Bond market to remain under pressure; rupee seen range-bound in 2026

Rupee weakened 4.75% in 2025, became worst-performing Asian currency

State bond yields harden on heavy supply and weak investor demand
Heavy state bond supply and an end to the rate-cut cycle are set to keep yields elevated in 2026, while the rupee may trade with a modest near-term bias before ending slightly weaker. | Illustration: Ajaya Mohanty
Anjali Kumari Mumbai
4 min read Last Updated : Dec 31 2025 | 11:21 PM IST
The bond market is expected to remain under pressure in 2026 as heavy supply, particularly of state government securities, is expected to keep yields higher, and with the rate-cut cycle seen as largely over, the benchmark 10-year yield is expected to trade in a 6.50-6.75 per cent range in the near term and edge up further thereafter, said market participants.
 
On the other hand, the rupee, which was the worst-performing Asian currency in 2025, is likely to trade with a modest appreciating bias in the near term, supported by a seasonally stronger current account position in the March quarter and expected foreign direct investment (FDI) inflows, though gains could be capped by headwinds from higher US tariffs and uncertain global flows, according to market participants.

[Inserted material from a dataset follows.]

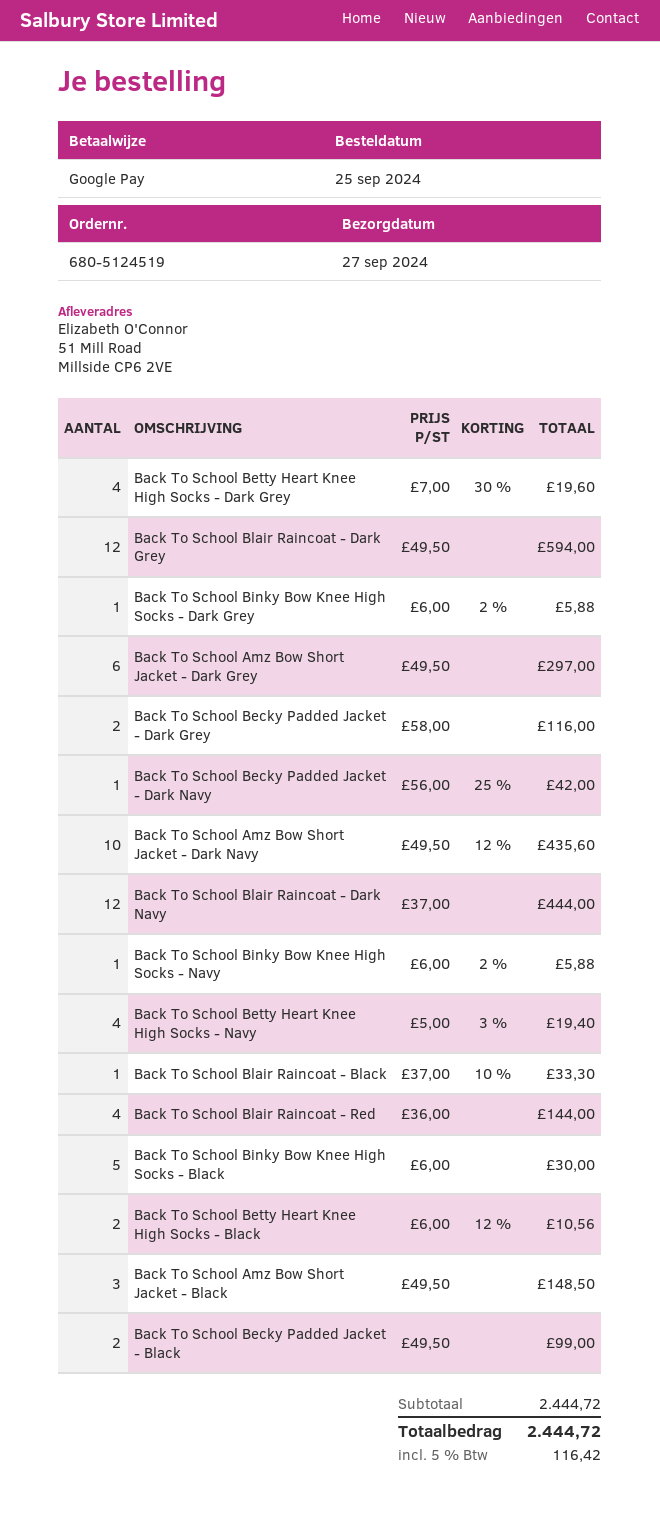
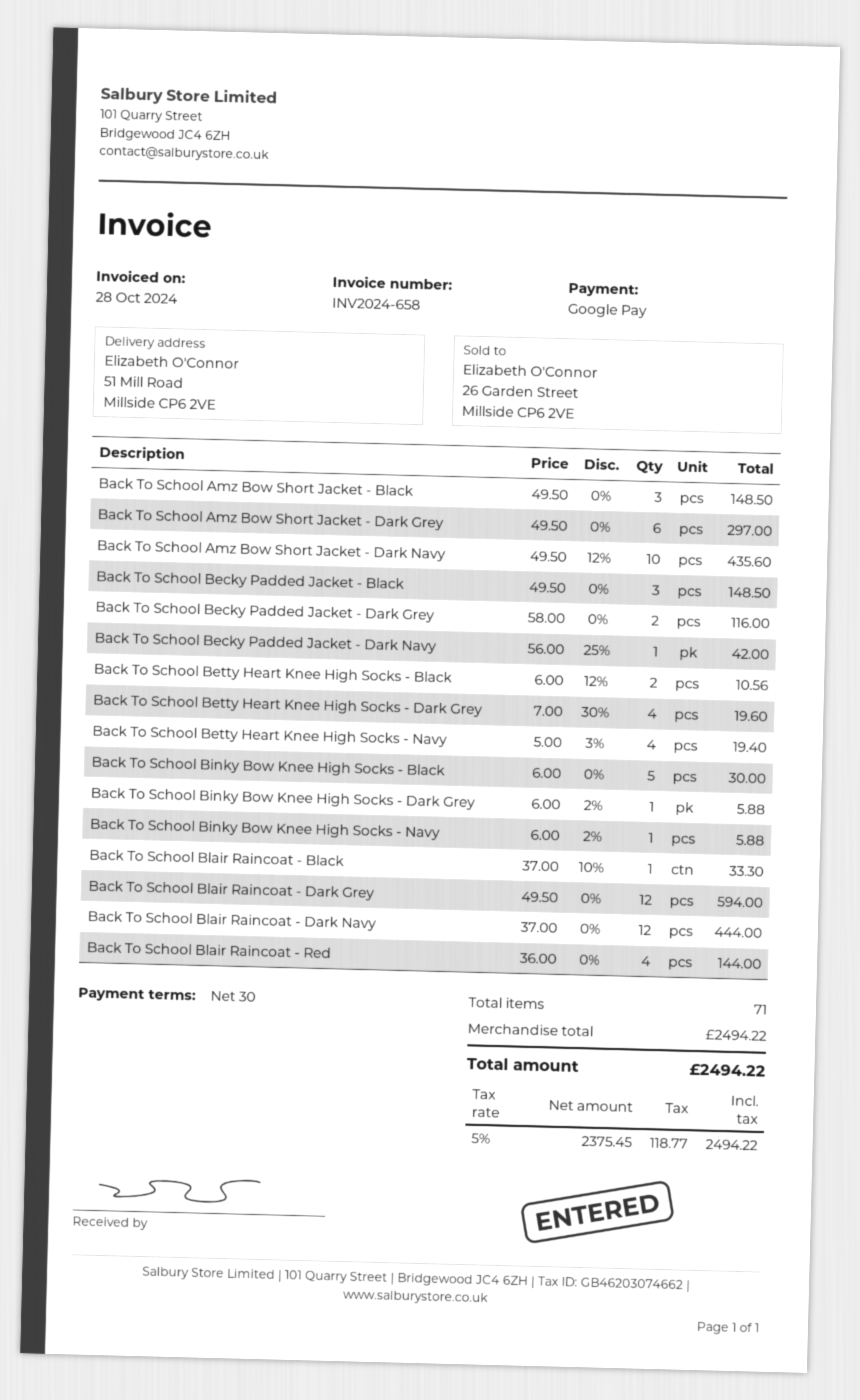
Back To School Becky Padded Jacket - Black: 2 x 49.50 = 99.00 -> 3 x 49.50 = 148.50
subtotal: 2444.72 -> 2494.22
tax: 5% = 116.42 -> 5% = 118.77
total: 2444.72 -> 2494.22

While the overall outlook for 2026 remains a bit constructive, the currency is expected to end the year with a marginal depreciation, well below its typical annual fall of around 3 per cent, with the trajectory in the latter half hinging on trade deal developments, the Union Budget, and capital flow dynamics. 
“The view on the rupee in the near term is a bit constructive. From a current account perspective, the fourth quarter is generally positive, and while there will be a headwind this year (2025) in the form of higher US tariffs, the overall picture still improves. We think the depreciation next year (2026) could be lower than the usual 3 per cent, near-term positive, but by year-end, a marginal depreciation, with March-end levels around 90 to the dollar,” said Shailendra Jhingan, head-treasury and economic research, ICICI Bank.
 
On bonds, he said: “The challenges will remain in 2026, given that supply will still be very high, especially for state loans. We are at the end of the rate cycle, and there are likely no more cuts, so bond yields could be headed a little higher. In the near term, the 10-year yield could trade in a 6.5-6.75 per cent range. Index inclusion may provide some marginal support, but nothing significant, and if there are no further rate cuts, the natural bias of the yield curve will be towards steepening.”
 
The yield on the benchmark 10-year government bond settled at 6.59 per cent, 17 basis points (bps) lower, during calendar year 2025 (CY25). Despite the Reserve Bank of India (RBI) Monetary Policy Committee’s (MPC’s) 125 bps rate cut during the year, bond yields remained high because of supply pressure.
 
Even as the RBI continues to support liquidity through open market operations (OMOs) and swap auctions, it has not transmitted into the bond market.
 
In CY24, the yield on benchmark bond had softened by 41 bps.
 
The rupee depreciated by 4.74 per cent during the year to settle at 89.88 per dollar, pressured by delay in US trade deal and foreign outflows. In CY24, the rupee had depreciated by 2.8 per cent against the greenback. CY25 was the rupee's worst year since CY22 when it fell over 10 per cent against the dollar in the aftermath of Russian invasion of Ukraine.
 
The local currency depreciated sharply during the year, emerging as one of the worst performers among Asian peers. The weakness was driven by uncertainty around US trade policies, persistently high interest rates in developed markets such as the US and Japan, a key source of carry trade capital, and sustained foreign institutional investor (FII) outflows as global capital gravitated towards higher-return markets. The rupee touched a low of around 91, before retracing below 90, aided by strong and timely intervention by the RBI via dollar sales.
 
“As we enter the New Year, expectations of a more favourable Indo-US trade environment, potential return of FII flows, and a strong balance of payments position are likely to support rupee resilience in 2026. The currency is expected to trade in a range of 89-91.50, with a positive bias,” said V R C Reddy, treasury head at Karur Vysya Bank.
 
With the rupee having already tested levels around 91 to the dollar, that zone is seen as the upper end while 89 is viewed as the downside in a more favourable scenario. Overall, the rupee is expected to trade in a relatively narrow 89-91 range, reflecting reduced external stress rather than a strong appreciation bias.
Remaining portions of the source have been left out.